久々の痛みに涙が流れる。口の中は血の味がして、鼻の骨が折れていた。
どうして?という疑問と恐怖が脳内を駆け巡ったまま、翌日。
一応仕事場へ向かったが、当然ながら仕事をさせて貰えなく帰るしか無かった。
その時、私に嫌がらせをしていた奴らが笑っていたのが目に入った。
こいつがあの男に指示したんだ──
そう理解した瞬間、私の中の何かが切れ、気付くと殴り掛かっていた。
しかし、その拳は届くこと無く周りのスタッフ達に止められ、即刻クビを宣告された。
何故、私にばかりこんな事が起きるのか。
幸せそうに街を歩いている家族を横目に見ながら、そう嘆く。
私の人生ってなんなんだろう。
産まれてきた意味って、あったのかな。
今まで考えないようにしていた事を深く考えてしまい、涙が止めどなく溢れた。
人目もはばからず泣いて、泣いて、泣いた。
老人との出会いはそんな時だった。
「お嬢さん、どうしたんだい?大丈夫?」
と泣いている私に老人は声を掛けてきたのだ。
顔を上げると老人は私の腫れ上がった顔を見て心配し、知り合いの医者がいる病院に私を連れて行った。
その道すがら、ある大企業の社長だったことや、最近奥さんを亡くしたこと、などを話してくれた。
「話し相手が欲しかったんだ」
「どうして助けてくれたのか」という私の問いに対し微笑みながら、老人はそう答えた。
その時私は思ったのだ。私が生きる方法はこれしかない、と。
私はそこからお礼と称して、何回も食事に行ったり手料理を振る舞ったりと、積極的にアプローチした。

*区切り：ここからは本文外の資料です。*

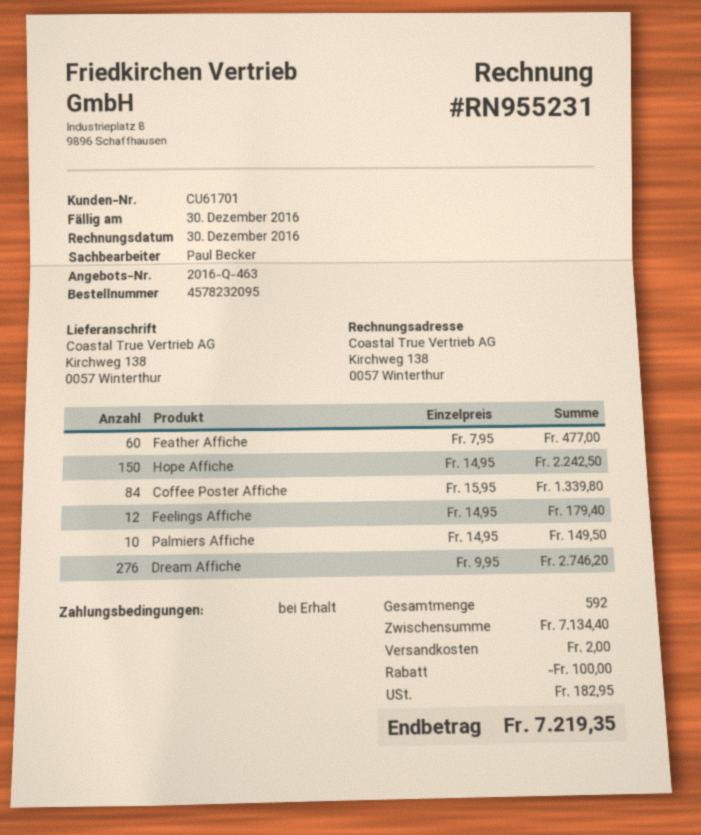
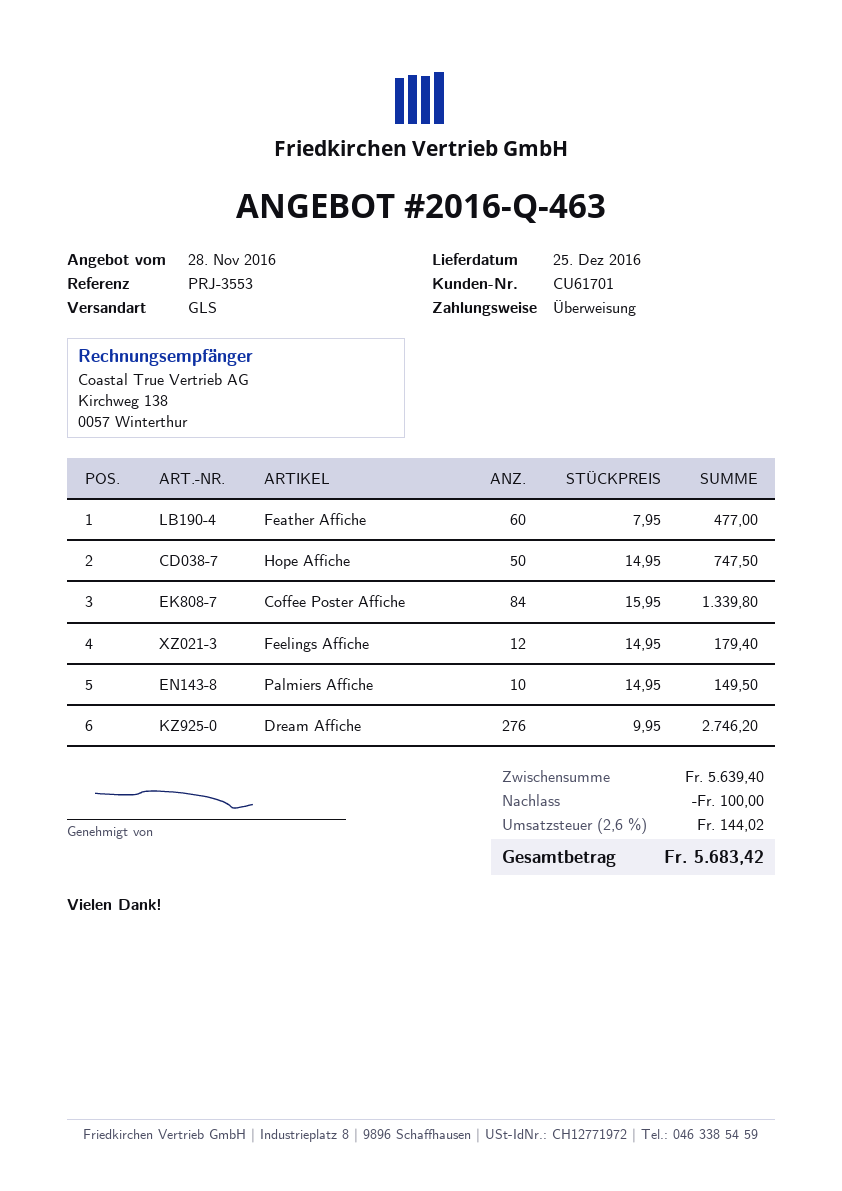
Hope Affiche: 150 x 14.95 = 2242.50 -> 50 x 14.95 = 747.50
subtotal: 7134.40 -> 5639.40
shipping: 2.00 -> none
tax: 182.95 -> 144.02
total: 7219.35 -> 5683.42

料理は子どもの頃以来だったので、料理教室に通い、雑誌を買って、必死に覚えた。
その努力が実り、何とか結婚まで漕ぎ着ける事が出来た。
だが、ここでバレて離婚なんて事になったら一瞬でパーになってしまう。
その為、バレないように演じた。全ては自分が生きる為に。
どれだけ夫が鬱陶しくてもそう考えれば耐えれるはずだ。
そう思っていたのに。
鬱陶しさどころか、自分の居場所を感じていた。
寝坊をしてもミスをしても殴られない。
自分が作った料理を「まずい」と捨てるどころか、美味しそうに味わってくれる。
私は自分でも気付かぬうちに、どうすれば彼が喜んでくれるか、と考えていた。
そうした日々を過ごしていると、私の心に何か暖かいものが生まれたのが分かった。
それが何なのかは分からない。だが、それに触れると安心して、この人を大切にしよう、と思えるものだった。
夫が死んだのは、その翌日のことだった。